◆ Your task
Repeat exactly the lines below that lie between the line with "- Setup dataform" and the line with "1. dataform init-creds", counting both of those lines as part of the answer.

◆ Itemized modification records
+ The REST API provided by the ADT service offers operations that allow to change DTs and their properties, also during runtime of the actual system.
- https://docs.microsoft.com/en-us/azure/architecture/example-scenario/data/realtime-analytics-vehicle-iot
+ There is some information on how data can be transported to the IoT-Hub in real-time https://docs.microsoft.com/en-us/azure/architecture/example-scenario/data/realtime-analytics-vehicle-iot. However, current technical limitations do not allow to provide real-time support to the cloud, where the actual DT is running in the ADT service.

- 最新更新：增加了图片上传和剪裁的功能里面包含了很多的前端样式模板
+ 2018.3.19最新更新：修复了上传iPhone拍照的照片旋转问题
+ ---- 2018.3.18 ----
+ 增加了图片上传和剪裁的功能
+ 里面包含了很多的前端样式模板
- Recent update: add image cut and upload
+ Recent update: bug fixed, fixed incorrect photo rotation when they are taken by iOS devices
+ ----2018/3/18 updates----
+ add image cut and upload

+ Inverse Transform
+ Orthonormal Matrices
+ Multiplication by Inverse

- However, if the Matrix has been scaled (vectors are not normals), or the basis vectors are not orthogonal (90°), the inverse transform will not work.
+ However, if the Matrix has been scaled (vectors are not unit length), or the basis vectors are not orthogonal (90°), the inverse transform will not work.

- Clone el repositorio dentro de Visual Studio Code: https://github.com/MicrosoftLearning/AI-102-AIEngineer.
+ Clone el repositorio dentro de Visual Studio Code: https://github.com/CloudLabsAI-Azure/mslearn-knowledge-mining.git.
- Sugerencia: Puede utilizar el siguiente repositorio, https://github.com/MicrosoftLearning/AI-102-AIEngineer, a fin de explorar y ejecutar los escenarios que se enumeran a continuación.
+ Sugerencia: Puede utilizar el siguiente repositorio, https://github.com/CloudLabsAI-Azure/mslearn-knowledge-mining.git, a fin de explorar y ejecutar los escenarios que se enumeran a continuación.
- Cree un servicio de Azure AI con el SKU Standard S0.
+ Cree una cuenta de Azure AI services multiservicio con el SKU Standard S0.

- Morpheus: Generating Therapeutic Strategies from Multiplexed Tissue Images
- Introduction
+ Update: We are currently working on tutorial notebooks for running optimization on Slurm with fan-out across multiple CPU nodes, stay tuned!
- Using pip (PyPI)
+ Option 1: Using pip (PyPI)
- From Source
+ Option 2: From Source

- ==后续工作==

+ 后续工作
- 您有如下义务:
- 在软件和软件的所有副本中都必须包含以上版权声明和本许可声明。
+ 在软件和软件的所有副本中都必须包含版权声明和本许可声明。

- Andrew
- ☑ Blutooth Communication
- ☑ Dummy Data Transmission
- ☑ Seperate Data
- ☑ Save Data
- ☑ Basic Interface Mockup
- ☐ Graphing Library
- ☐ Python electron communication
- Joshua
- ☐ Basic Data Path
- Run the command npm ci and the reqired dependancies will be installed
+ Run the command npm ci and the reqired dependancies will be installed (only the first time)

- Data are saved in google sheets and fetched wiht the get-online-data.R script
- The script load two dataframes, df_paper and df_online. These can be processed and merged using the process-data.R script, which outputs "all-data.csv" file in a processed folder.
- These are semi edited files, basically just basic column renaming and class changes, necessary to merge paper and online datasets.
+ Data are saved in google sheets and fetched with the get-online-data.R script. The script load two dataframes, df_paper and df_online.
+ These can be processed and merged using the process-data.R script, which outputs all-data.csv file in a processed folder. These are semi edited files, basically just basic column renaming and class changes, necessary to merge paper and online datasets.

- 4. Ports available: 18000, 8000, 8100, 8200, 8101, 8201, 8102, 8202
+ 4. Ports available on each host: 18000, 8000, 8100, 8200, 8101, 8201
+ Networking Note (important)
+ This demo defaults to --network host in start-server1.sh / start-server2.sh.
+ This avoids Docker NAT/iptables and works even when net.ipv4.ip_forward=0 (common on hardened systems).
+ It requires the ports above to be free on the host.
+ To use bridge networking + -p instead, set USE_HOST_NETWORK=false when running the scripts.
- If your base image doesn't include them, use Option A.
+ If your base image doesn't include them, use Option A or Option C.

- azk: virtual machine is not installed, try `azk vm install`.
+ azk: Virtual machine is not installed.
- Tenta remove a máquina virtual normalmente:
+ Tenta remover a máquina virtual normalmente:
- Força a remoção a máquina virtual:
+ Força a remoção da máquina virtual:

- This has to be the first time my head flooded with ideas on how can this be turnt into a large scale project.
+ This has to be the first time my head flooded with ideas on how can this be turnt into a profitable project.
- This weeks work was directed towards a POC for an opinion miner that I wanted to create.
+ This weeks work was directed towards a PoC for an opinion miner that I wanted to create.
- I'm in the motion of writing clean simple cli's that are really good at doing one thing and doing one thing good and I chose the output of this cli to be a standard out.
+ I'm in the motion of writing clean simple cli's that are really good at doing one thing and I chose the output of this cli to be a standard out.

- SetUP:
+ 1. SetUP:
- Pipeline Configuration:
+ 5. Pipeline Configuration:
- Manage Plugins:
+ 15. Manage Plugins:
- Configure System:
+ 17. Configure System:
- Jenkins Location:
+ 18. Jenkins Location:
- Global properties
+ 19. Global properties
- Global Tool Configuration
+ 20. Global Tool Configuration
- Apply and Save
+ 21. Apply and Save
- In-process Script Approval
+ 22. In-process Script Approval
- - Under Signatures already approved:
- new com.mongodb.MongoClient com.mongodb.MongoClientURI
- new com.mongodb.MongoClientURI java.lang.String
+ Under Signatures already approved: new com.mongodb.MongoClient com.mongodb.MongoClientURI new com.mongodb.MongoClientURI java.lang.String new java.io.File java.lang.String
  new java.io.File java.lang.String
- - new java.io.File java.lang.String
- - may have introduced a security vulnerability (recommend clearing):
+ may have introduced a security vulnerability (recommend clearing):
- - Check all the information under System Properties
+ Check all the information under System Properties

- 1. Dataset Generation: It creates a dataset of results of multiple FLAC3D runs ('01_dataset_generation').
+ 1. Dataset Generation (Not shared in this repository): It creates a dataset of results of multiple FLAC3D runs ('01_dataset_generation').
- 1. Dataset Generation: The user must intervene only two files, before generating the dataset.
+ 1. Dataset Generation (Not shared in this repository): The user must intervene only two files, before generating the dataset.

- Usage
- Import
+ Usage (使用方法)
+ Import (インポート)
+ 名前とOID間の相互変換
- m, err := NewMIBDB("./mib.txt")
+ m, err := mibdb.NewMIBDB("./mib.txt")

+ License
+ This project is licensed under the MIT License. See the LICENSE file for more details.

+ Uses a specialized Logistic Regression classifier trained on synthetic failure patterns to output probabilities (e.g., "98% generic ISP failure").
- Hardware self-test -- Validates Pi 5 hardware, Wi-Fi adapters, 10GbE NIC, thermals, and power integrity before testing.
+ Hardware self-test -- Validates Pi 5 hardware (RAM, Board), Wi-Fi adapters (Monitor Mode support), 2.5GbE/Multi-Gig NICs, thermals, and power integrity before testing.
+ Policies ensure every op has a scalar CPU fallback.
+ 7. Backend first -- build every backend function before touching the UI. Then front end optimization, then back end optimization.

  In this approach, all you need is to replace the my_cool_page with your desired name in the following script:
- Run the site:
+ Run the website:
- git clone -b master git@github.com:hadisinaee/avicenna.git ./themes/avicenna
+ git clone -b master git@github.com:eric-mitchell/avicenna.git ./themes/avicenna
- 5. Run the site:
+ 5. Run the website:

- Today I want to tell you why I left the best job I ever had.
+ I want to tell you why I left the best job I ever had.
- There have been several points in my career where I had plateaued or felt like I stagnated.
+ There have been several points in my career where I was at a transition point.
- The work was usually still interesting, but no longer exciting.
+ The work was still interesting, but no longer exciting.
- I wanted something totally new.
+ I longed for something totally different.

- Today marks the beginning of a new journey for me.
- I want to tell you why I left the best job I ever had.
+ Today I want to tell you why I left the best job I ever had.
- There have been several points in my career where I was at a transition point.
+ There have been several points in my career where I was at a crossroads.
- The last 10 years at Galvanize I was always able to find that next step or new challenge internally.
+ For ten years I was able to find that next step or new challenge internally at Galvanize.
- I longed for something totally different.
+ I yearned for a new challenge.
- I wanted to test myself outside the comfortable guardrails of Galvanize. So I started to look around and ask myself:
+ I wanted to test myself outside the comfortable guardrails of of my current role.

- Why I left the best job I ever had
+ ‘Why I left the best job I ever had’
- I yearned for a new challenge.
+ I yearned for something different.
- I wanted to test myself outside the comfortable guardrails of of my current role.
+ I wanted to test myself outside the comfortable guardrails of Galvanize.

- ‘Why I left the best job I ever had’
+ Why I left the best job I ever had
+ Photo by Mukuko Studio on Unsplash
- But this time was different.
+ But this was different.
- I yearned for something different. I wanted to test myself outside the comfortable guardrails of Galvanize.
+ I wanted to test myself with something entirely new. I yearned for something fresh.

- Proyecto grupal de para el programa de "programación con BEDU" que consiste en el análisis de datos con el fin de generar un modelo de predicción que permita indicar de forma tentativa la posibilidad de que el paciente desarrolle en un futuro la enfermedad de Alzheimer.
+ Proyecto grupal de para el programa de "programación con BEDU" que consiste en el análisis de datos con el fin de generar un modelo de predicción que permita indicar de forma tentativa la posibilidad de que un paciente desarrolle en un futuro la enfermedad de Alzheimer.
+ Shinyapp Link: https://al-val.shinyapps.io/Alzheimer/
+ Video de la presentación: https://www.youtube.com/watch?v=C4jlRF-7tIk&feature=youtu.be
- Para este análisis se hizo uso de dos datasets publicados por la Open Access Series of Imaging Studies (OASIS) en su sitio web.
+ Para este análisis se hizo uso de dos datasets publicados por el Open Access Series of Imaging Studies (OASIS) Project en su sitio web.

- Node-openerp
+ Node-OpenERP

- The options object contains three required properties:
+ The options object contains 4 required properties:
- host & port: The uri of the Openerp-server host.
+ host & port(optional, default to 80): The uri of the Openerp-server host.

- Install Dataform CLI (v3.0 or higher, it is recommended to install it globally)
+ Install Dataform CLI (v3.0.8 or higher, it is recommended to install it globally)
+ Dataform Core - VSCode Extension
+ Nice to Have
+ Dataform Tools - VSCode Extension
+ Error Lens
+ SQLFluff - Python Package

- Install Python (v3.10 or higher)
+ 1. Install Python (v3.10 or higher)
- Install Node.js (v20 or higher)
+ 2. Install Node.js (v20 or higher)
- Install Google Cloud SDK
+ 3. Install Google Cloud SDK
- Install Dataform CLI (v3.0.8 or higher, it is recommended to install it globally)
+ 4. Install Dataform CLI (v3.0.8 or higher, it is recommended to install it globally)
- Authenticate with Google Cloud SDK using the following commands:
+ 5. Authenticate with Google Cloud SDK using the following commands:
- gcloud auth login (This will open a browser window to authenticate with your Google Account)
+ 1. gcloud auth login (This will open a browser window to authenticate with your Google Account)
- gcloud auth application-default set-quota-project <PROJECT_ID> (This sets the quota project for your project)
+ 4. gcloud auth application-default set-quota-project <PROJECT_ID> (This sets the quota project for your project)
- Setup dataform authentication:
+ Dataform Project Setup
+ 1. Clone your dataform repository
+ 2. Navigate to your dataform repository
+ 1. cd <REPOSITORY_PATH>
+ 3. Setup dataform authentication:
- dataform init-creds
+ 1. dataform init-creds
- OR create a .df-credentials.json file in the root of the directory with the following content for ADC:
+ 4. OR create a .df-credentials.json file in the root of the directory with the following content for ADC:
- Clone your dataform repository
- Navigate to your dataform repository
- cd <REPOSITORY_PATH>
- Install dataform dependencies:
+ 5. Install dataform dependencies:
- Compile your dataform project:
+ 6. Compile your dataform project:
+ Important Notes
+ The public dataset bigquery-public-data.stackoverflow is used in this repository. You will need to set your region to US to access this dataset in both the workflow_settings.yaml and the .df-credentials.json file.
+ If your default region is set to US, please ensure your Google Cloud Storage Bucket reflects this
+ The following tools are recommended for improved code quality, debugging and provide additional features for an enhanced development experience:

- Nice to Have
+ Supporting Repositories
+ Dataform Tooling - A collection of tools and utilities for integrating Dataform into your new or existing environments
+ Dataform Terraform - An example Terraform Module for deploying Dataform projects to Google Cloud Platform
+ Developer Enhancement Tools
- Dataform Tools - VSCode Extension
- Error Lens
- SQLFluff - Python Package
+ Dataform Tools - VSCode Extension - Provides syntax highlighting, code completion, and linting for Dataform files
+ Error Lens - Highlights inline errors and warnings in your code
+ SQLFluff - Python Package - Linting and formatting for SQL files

◆ Your solution
- Setup dataform authentication:
+ Dataform Project Setup
+ 1. Clone your dataform repository
+ 2. Navigate to your dataform repository
+ 1. cd <REPOSITORY_PATH>
+ 3. Setup dataform authentication:
- dataform init-creds
+ 1. dataform init-creds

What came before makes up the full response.